The effect of pH and temperature pre-treatments on the physicochemical and emulsifying properties of whey protein isolate

•Emulsifying properties of WPI was highly influenced by solvent conditions.•Decreased size of WPI aggregates led to improved emulsion stability.•The emulsion stability was found to be greatest away from whey protein's pI.
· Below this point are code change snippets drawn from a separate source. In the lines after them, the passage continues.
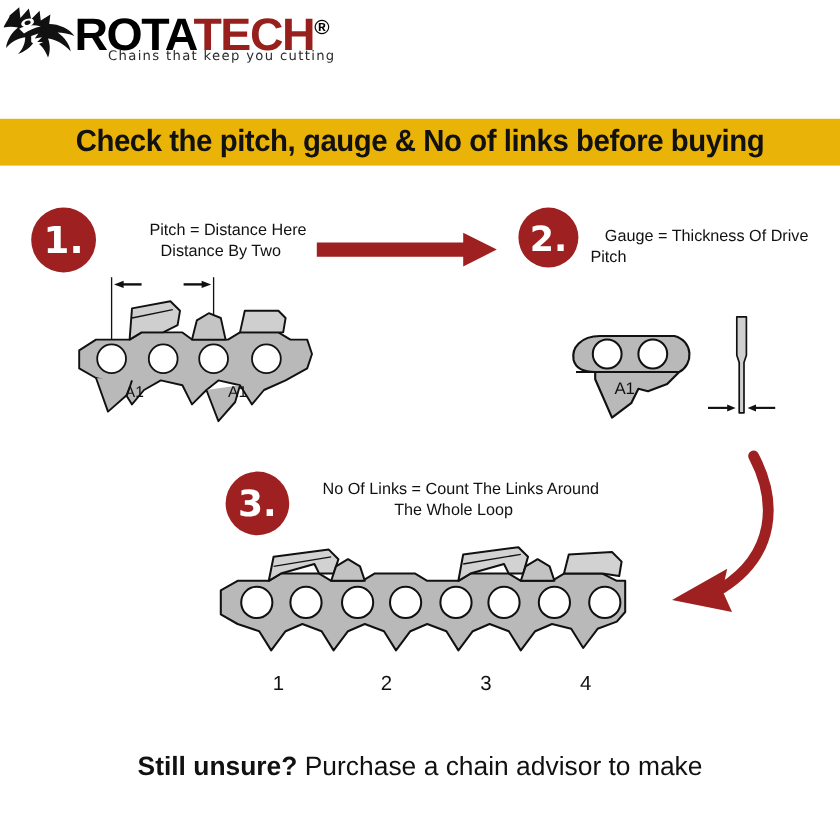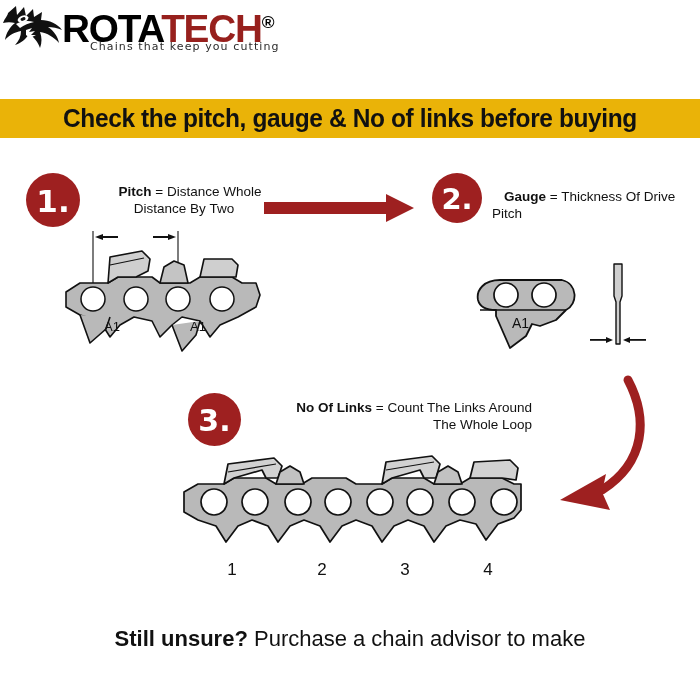"Pitch" .step-caption b { font-weight: bold -> normal }
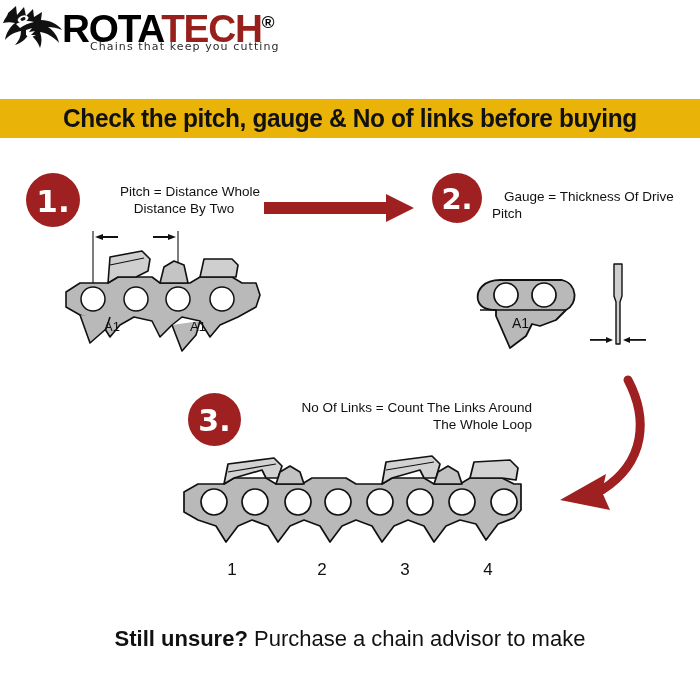"Distance Whole" span { text: Whole -> Here }
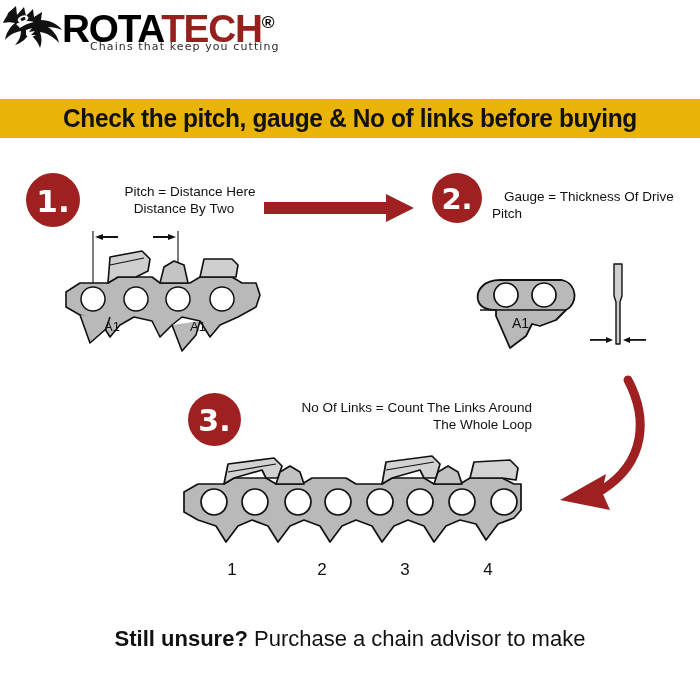"No Of Links = Count" #step3-caption { left: 264px -> 244px; text-align: right -> none }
The overall goal of this research was to investigate the emulsifying properties of whey protein isolate (WPI) as a function of pH (3.0, 5.0, 7.0) and temperature pre-treatments (25, 55, 85 °C). Specifically, the physicochemical (charge and hydrophobicity, size, interfacial tension) and emulsifying (emulsification activity (EAI) and stability indices (ESI)) properties were assessed. Overall, hydrophobicity was greatest at pH 5.0/85 °C. Charge was found to decrease linearly from ∼ +40 mV at pH 3.0 to ∼ −40 mV at pH 7.0, where net neutrality was observed between pH 5.1 and 5.4. Aggregate size was greatest at pH 5.0 relative to the other pHs, however it declined in size at pH 5.0 from 1589 nm to 1450 nm and then to 832 nm as temperature pre-treatments increased from 25 °C to 55 °C and then to 85 °C, respectively. Interfacial tension was reduced from ∼28 mN/m to ∼14-18 mN/m for systems in the absence and presence of WPI, respectively, with little differences seen among treatments. EAI was found to increase under conditions where WPI aggregation was reduced, whereas ESI increased under conditions away from its isoelectric point where electrostatic repulsive forces were strongest and under conditions where surface hydrophobicity was reduced.